WHAT IS NEEDED:
Word for word, restate the entries below and exclude every image.

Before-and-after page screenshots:
----------

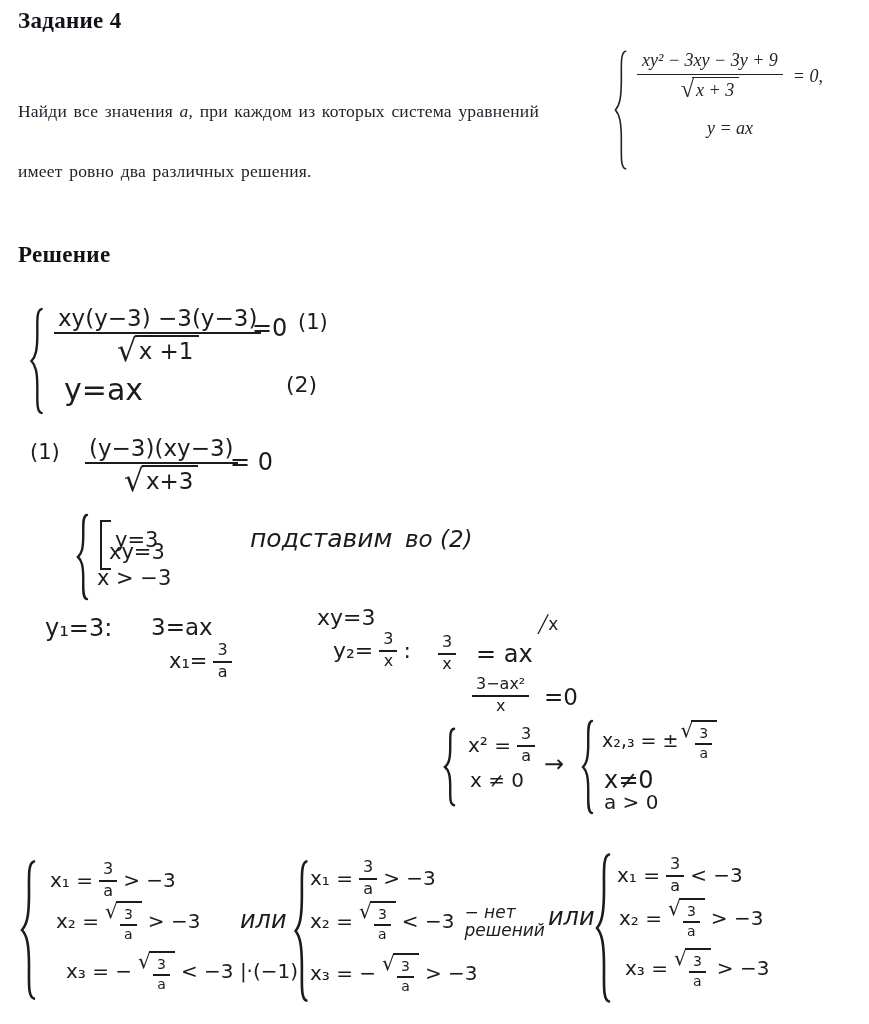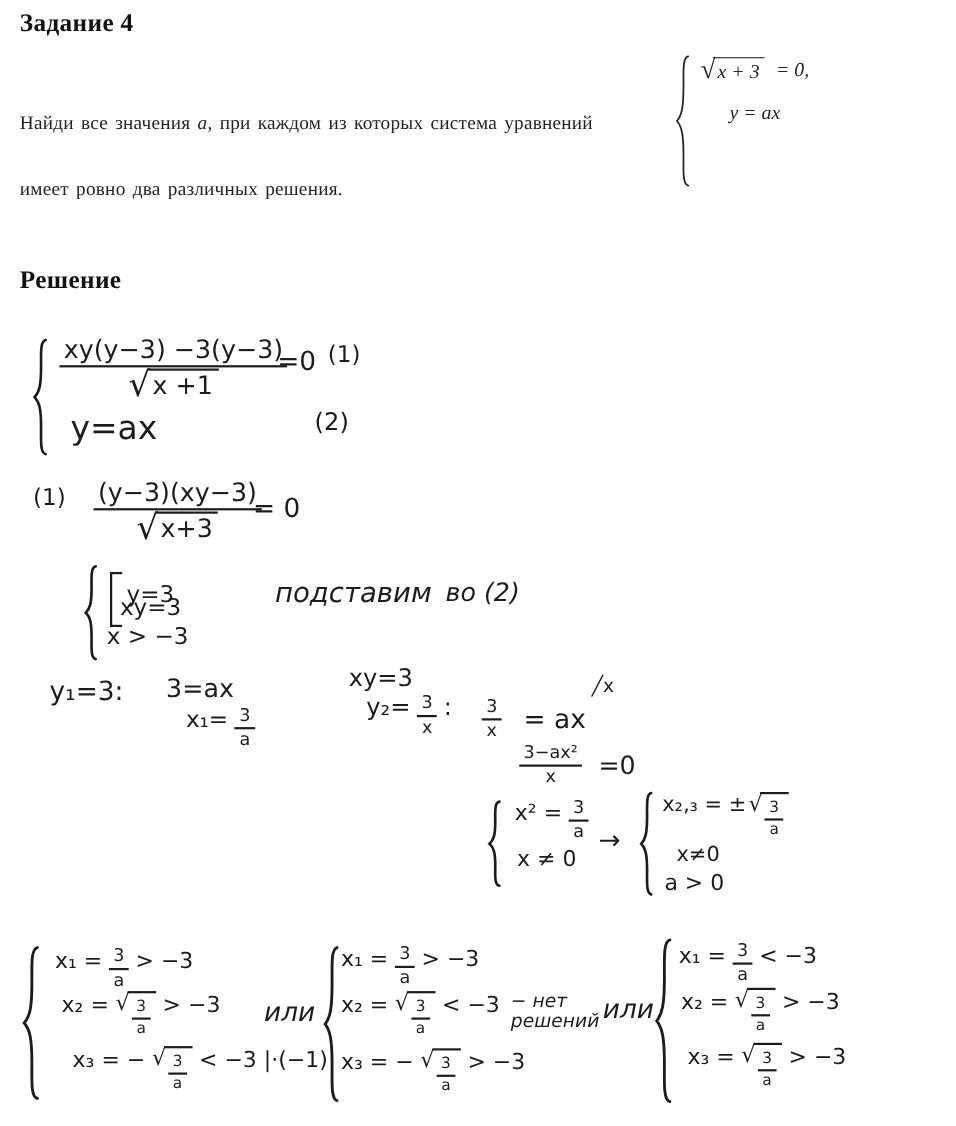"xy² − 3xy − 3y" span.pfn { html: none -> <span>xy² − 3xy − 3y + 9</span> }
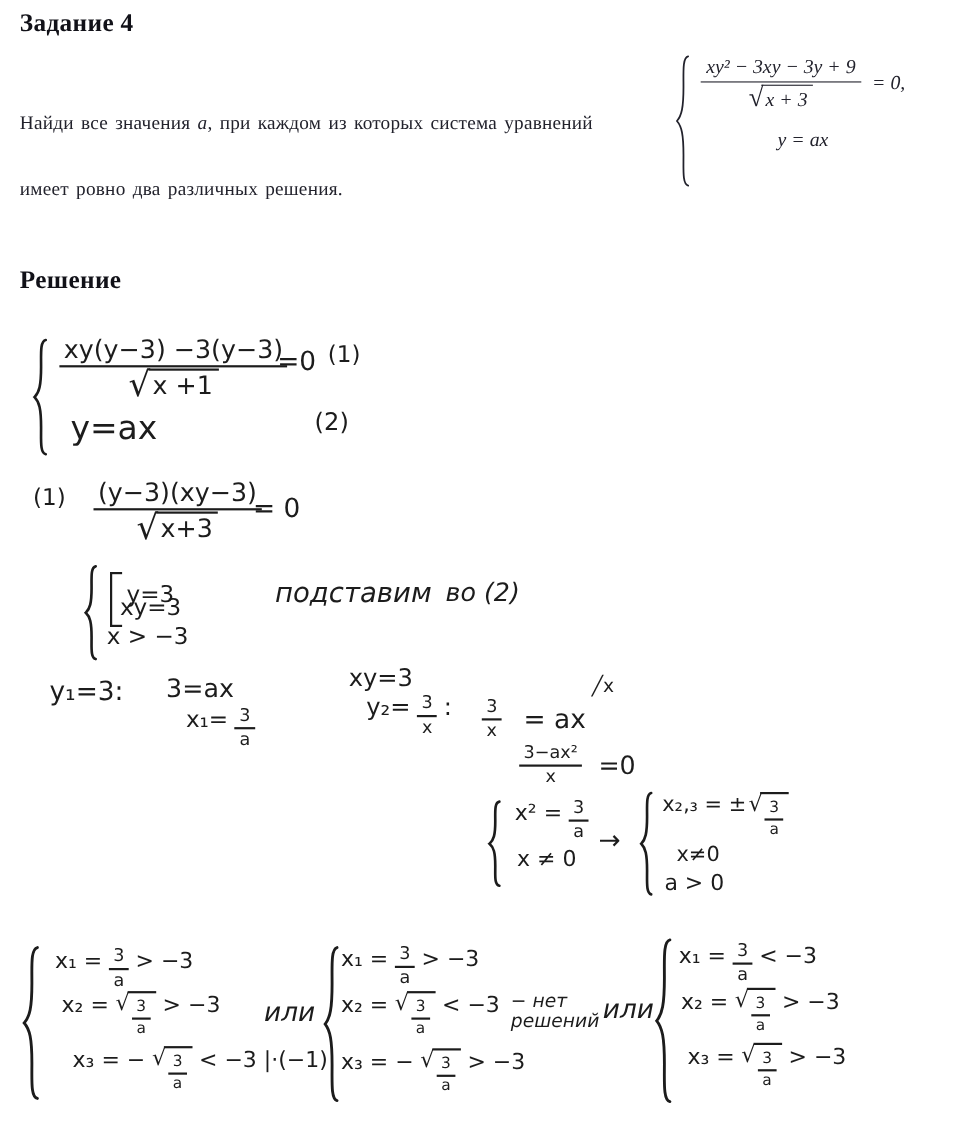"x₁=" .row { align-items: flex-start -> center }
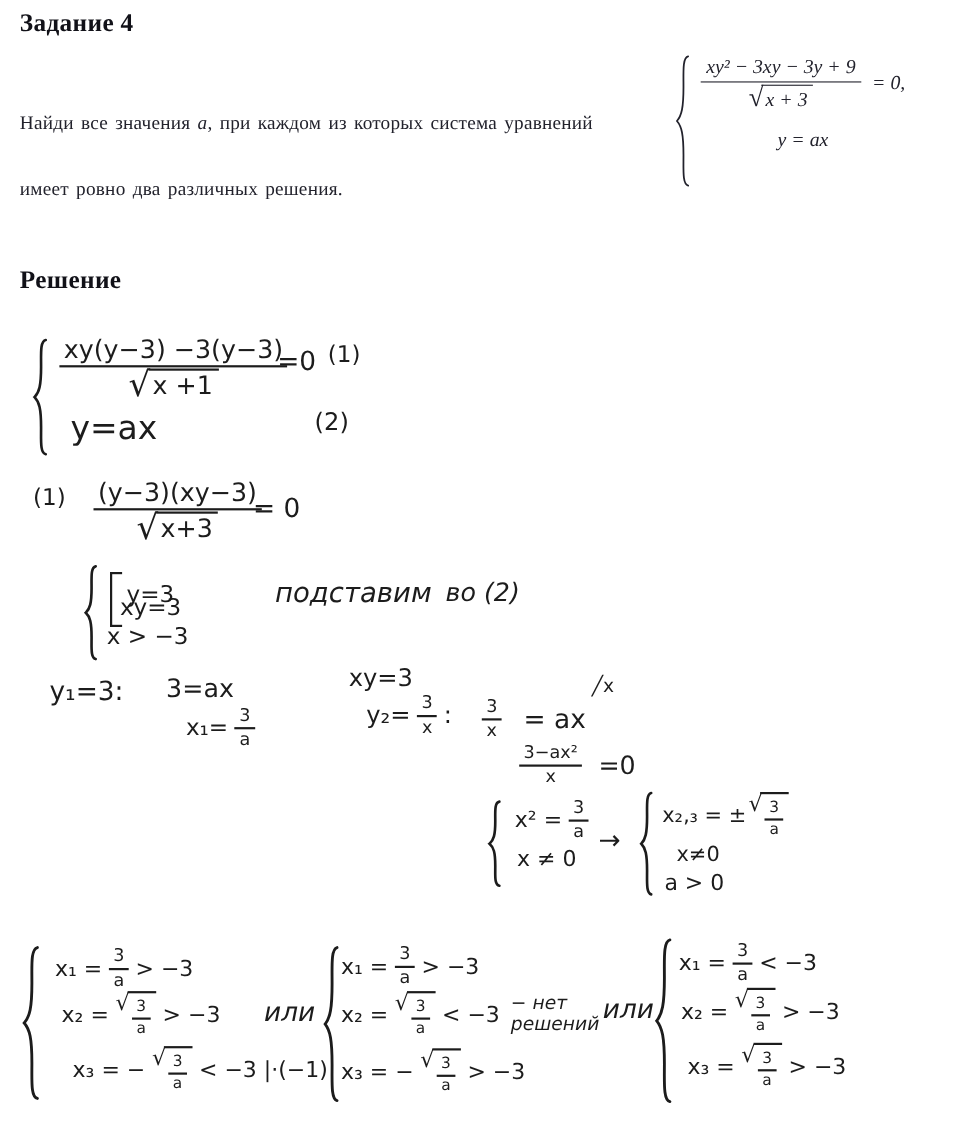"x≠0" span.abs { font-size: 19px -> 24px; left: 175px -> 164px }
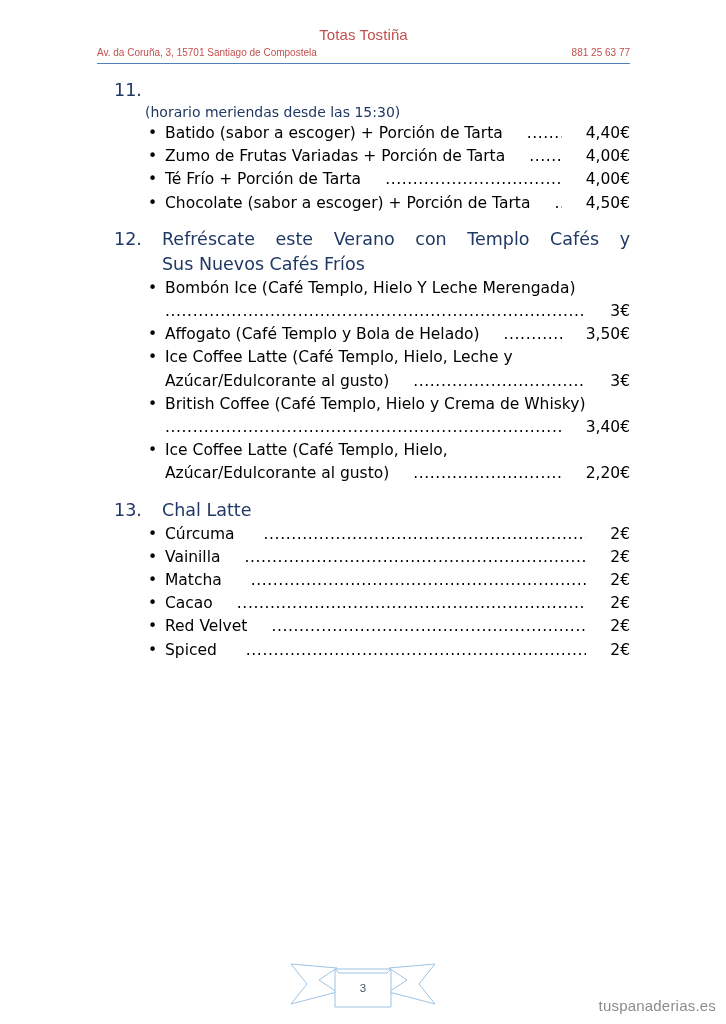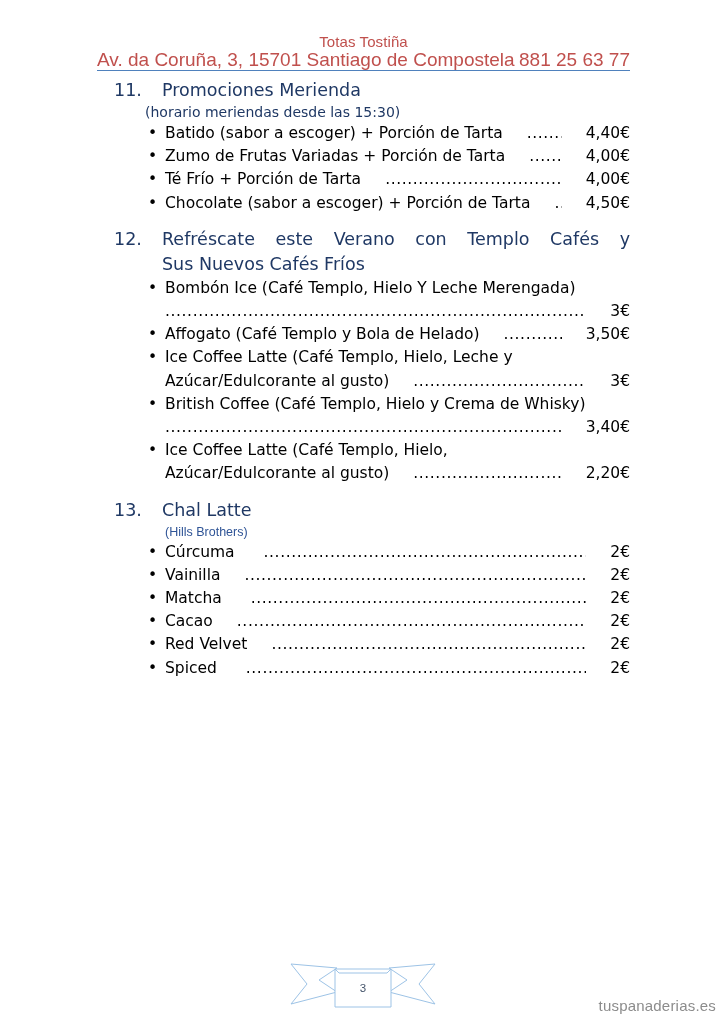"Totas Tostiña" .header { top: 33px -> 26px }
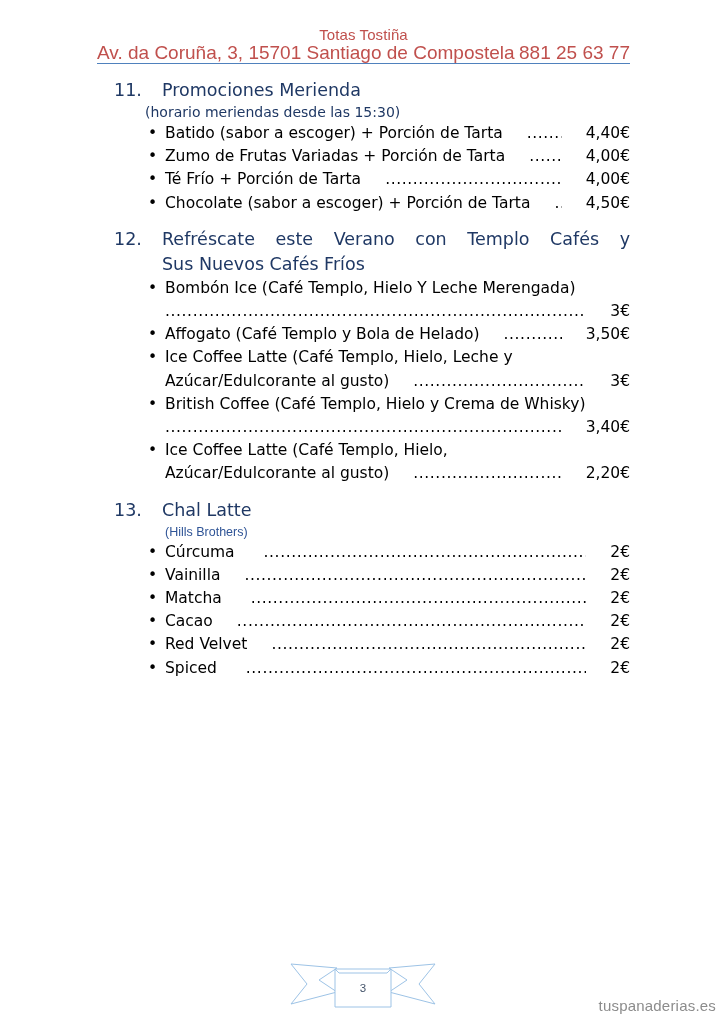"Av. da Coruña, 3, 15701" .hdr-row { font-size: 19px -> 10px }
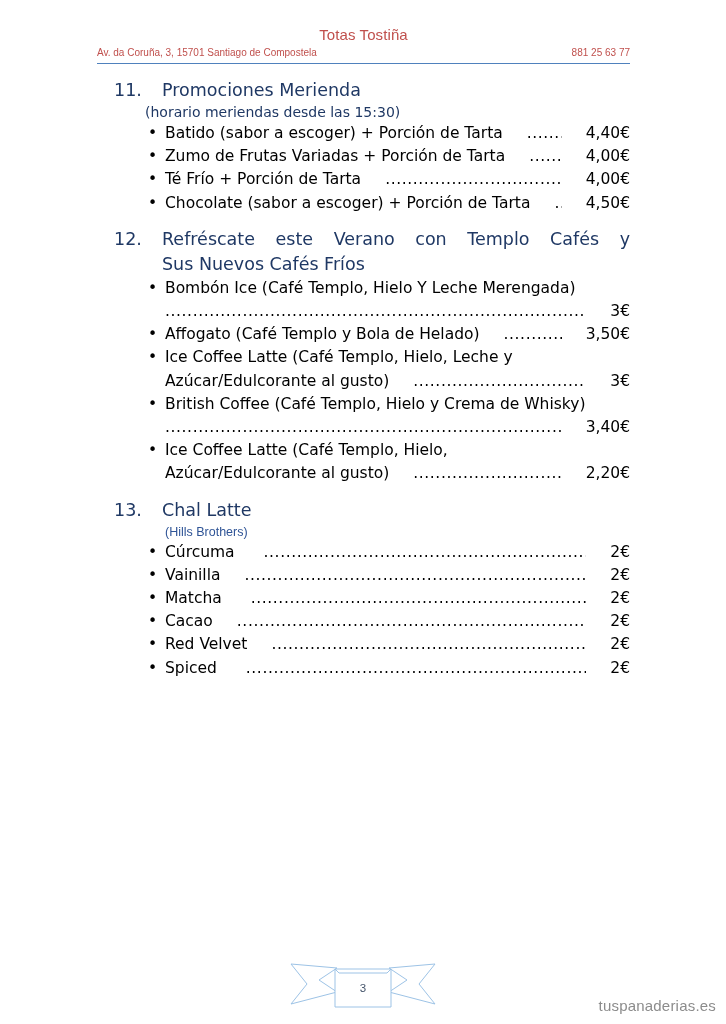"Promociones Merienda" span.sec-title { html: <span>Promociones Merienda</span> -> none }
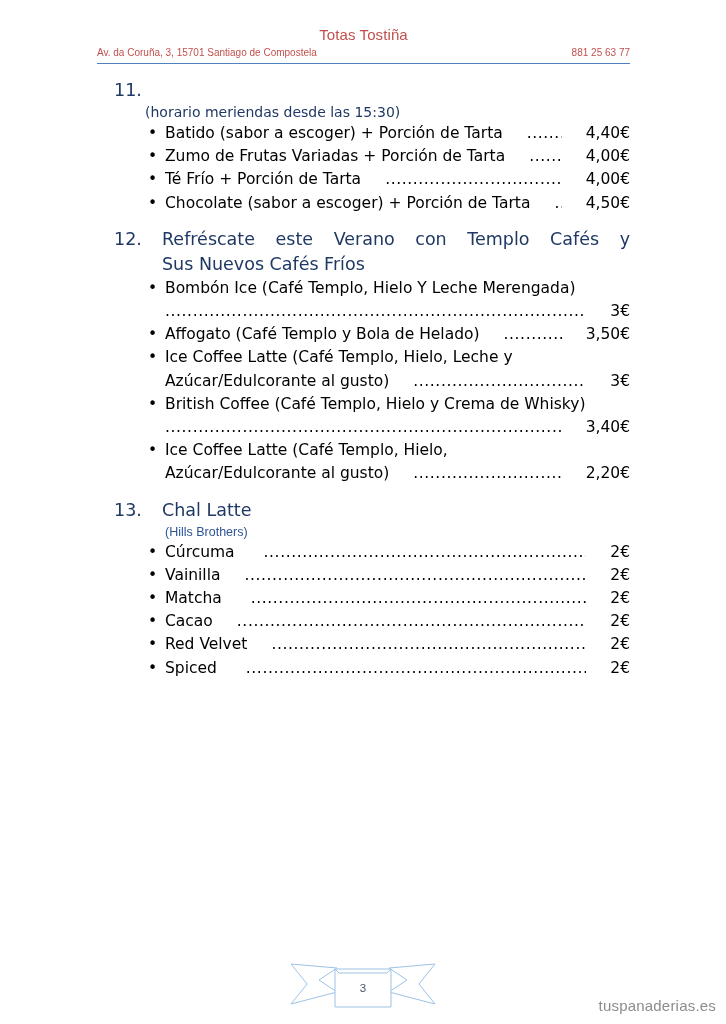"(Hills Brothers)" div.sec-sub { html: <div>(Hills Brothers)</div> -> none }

----------

RESPONSE TO THIS EXERCISE:
"xy² − 3xy − 3y" span.pfn { html: none -> <span>xy² − 3xy − 3y + 9</span> }
"x₁=" .row { align-items: flex-start -> center }
"x≠0" span.abs { font-size: 19px -> 24px; left: 175px -> 164px }
"Totas Tostiña" .header { top: 33px -> 26px }
"Av. da Coruña, 3, 15701" .hdr-row { font-size: 19px -> 10px }
"Promociones Merienda" span.sec-title { html: <span>Promociones Merienda</span> -> none }
"(Hills Brothers)" div.sec-sub { html: <div>(Hills Brothers)</div> -> none }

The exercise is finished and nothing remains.